A menudo, es fácil encontrar una excusa, una indignación moral, para permitir los actos inconstitucionales de un hombre fuerte. Venezuela, que hasta que Hugo Chávez llegó al poder en 1999 era una las democracias más longevas de América Latina, es un ejemplo. En 1998 los precios del petróleo estaban en un nivel bajo, la economía iba a la deriva, la corrupción era rampante y Chávez, que no pertenecía a la clase política tradicional, prometió derrumbarlo todo. Cumplió. Una vez que la ley fue destruida, no hubo forma de controlarlo.
Medio siglo antes, otro populista autoritario, Juan Domingo Perón, recogió las banderas del italiano Benito Mussolini y se convirtió en defensor de los “descamisados” argentinos. Perón socavó el estado de derecho tan profundamente que el rico país de inmigrantes aún no se recupera.
Los candidatos republicanos en EE.UU. coinciden en el diagnóstico de los problemas económicos del gobierno de Obama. Pero hay una enorme división sobre cómo resolverlos. Trump, que irónicamente dice que es un buen negociador, tiene un plan que depende profundamente de la violación de los compromisos asumidos por EE.UU. bajo el derecho del comercio internacional.
EE.UU. es firmante de numerosos acuerdos de la Organización Mundial del Comercio, que están diseñados para impedir que sus miembros regresen al proteccionismo de los años 30. Si Trump decreta unilateralmente un nuevo arancel sobre los bienes fabricados en el exterior, debemos suponer que los socios comerciales de EE.UU. se quedarán de brazos cruzados. Es más probable que cuestionen estas acciones extralegales ante los tribunales y ahí EE.UU. perderá. Mientras tanto, los estadounidenses pueden esperar guerras comerciales que golpearán a los consumidores y a los exportadores.

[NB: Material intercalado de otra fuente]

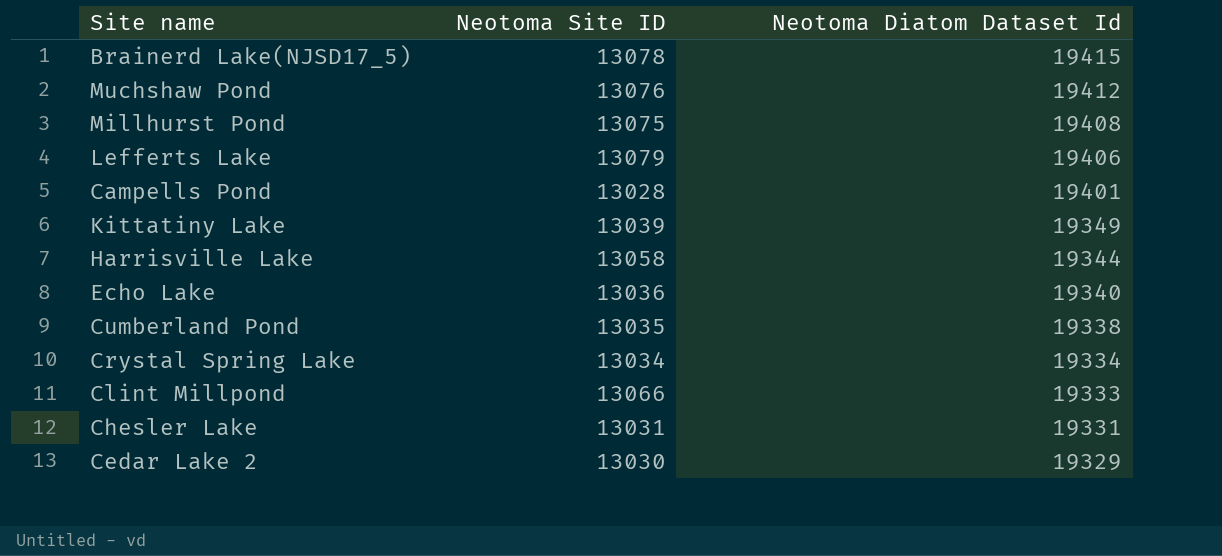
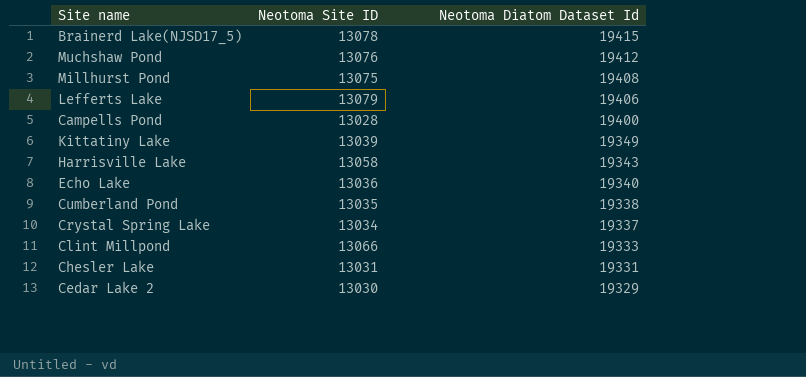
Campells Pond | Neotoma Diatom Dataset Id: 19401 -> 19400
Harrisville Lake | Neotoma Diatom Dataset Id: 19344 -> 19343
Crystal Spring Lake | Neotoma Diatom Dataset Id: 19334 -> 19337

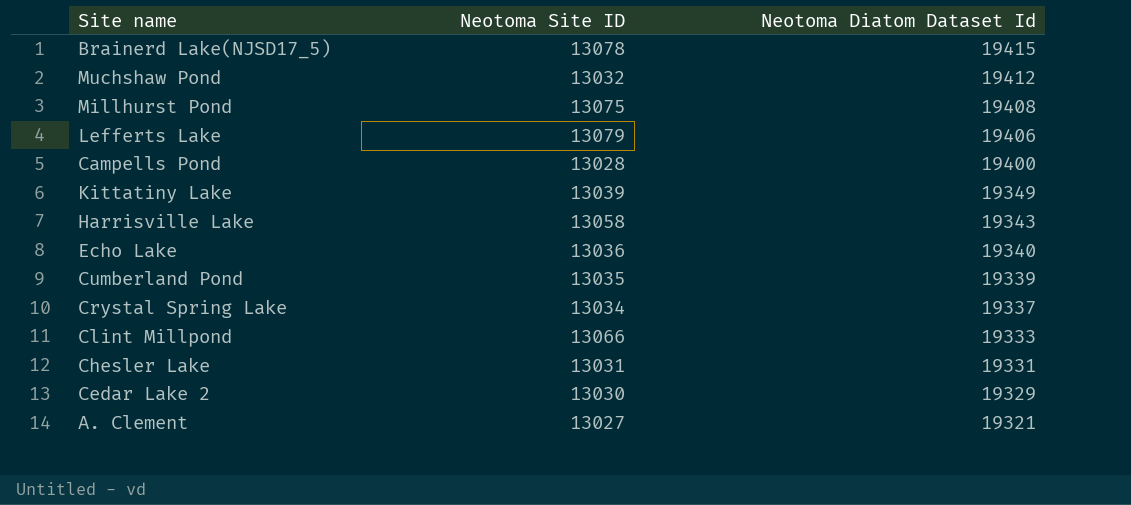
Muchshaw Pond | Neotoma Site ID: 13076 -> 13032
Cumberland Pond | Neotoma Diatom Dataset Id: 19338 -> 19339
row A. Clement: none -> 13027 | 19321

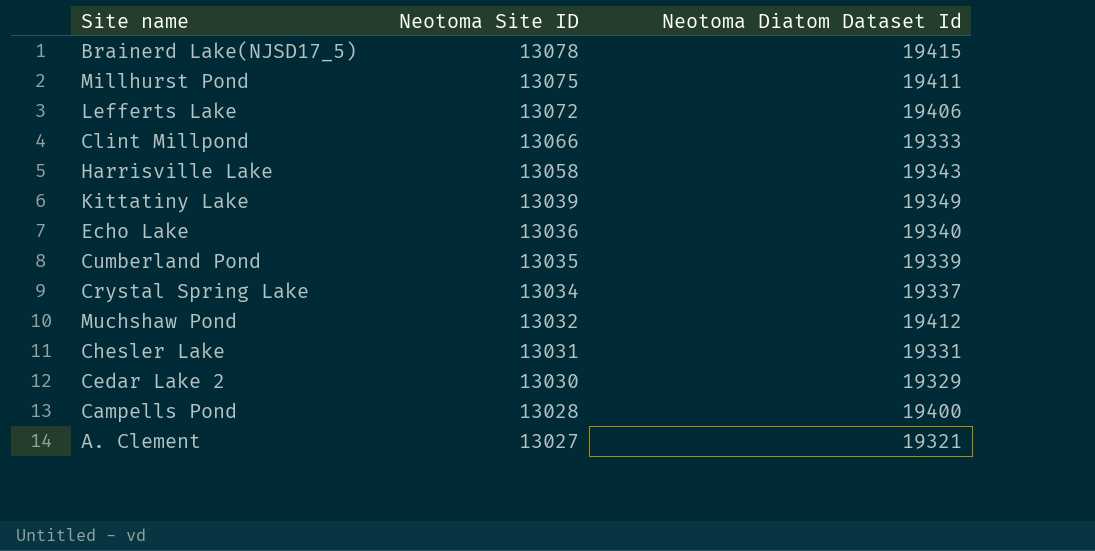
row order: Neotoma Diatom Dataset Id descending -> Neotoma Site ID descending
Millhurst Pond | Neotoma Diatom Dataset Id: 19408 -> 19411
Lefferts Lake | Neotoma Site ID: 13079 -> 13072

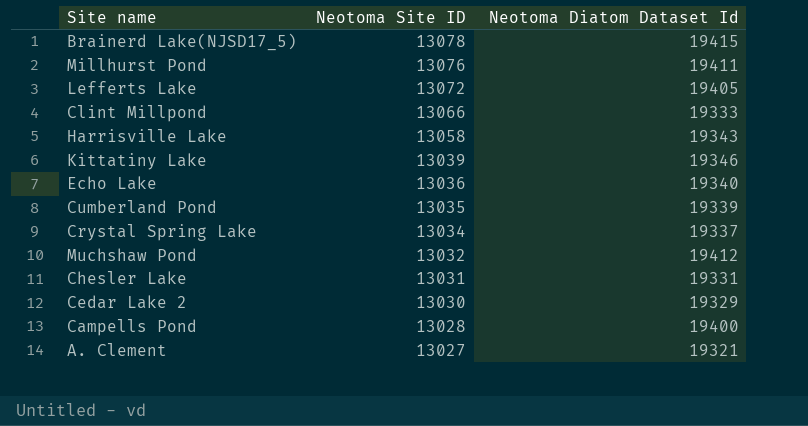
Millhurst Pond | Neotoma Site ID: 13075 -> 13076
Lefferts Lake | Neotoma Diatom Dataset Id: 19406 -> 19405
Kittatiny Lake | Neotoma Diatom Dataset Id: 19349 -> 19346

Trump promete que su disposición para abusar del poder de la presidencia no termina con los temas económicos. El jueves por la anoche reiteró (antes de retractarse) que los militares estarían obligados a obedecer órdenes ilegales si él las diera.
Otra similitud entre el candidato y cada generalísimo que haya existido es su plan de encontrar una forma para demandar a quienes lo critican públicamente. Tal vez esté escuchando los consejos del hombre fuerte de Ecuador, Rafael Correa.
Es poco probable que los inversionistas cooperen con un volátil presidente Trump. Hay otros destinos para su capital.